# What you need to do
Without including any images, set down the records below exactly.

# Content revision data
Content starts
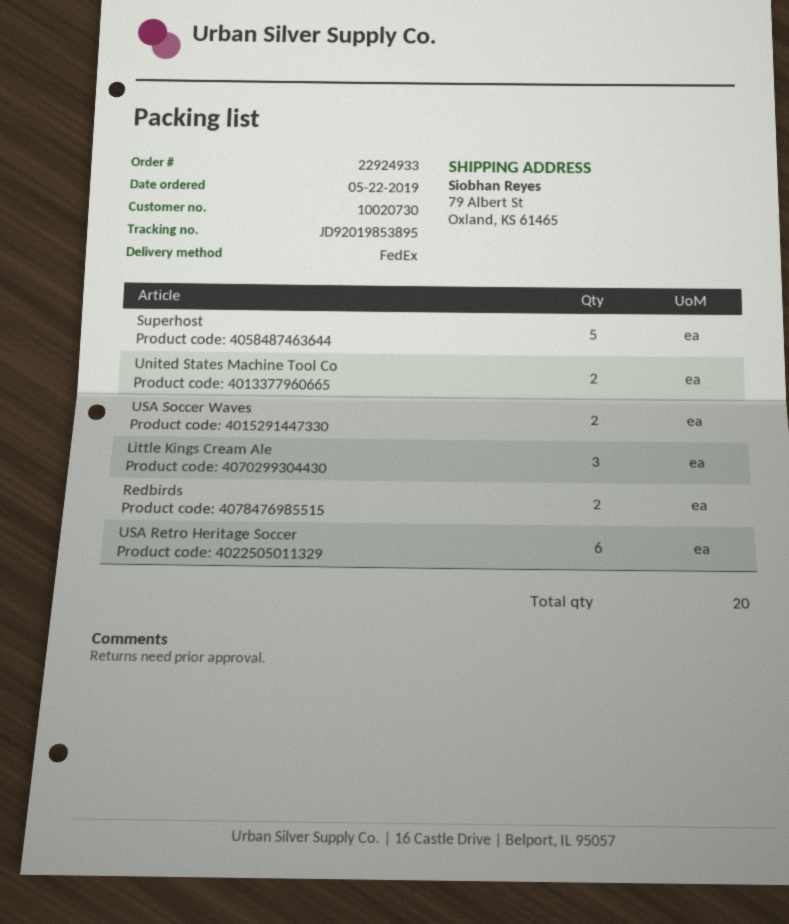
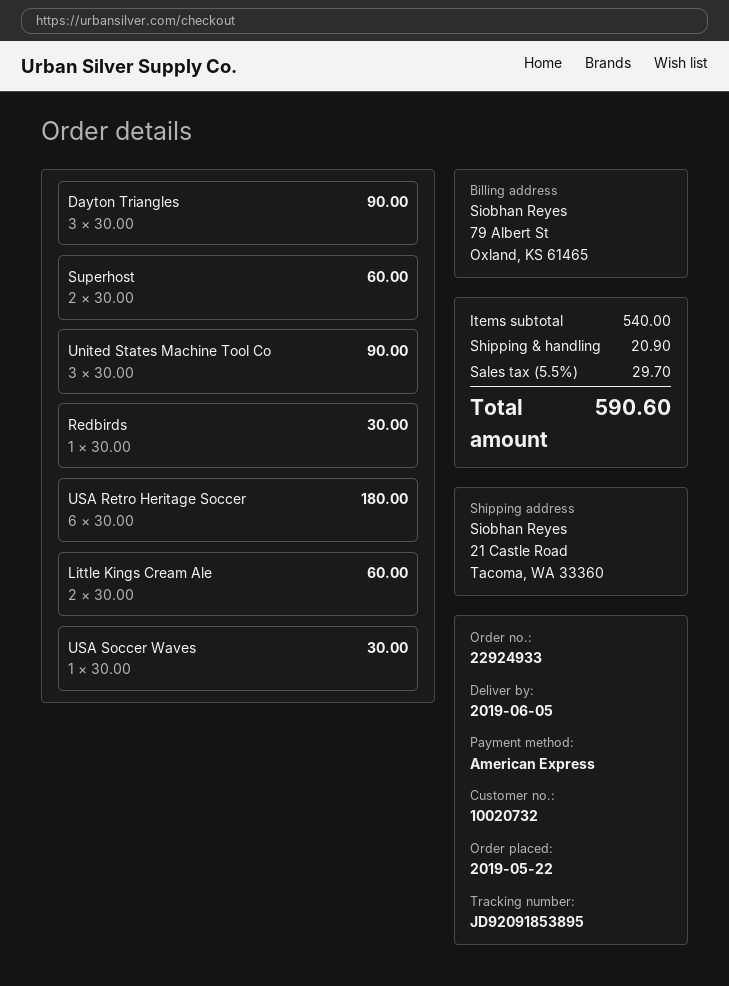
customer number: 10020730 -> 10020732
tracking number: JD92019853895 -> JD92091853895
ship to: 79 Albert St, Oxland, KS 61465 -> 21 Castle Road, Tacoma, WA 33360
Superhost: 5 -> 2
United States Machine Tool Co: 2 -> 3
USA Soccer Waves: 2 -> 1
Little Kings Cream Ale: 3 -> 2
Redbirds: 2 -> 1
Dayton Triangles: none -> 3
Content ends
# The completed task
customer number: 10020730 -> 10020732
tracking number: JD92019853895 -> JD92091853895
ship to: 79 Albert St, Oxland, KS 61465 -> 21 Castle Road, Tacoma, WA 33360
Superhost: 5 -> 2
United States Machine Tool Co: 2 -> 3
USA Soccer Waves: 2 -> 1
Little Kings Cream Ale: 3 -> 2
Redbirds: 2 -> 1
Dayton Triangles: none -> 3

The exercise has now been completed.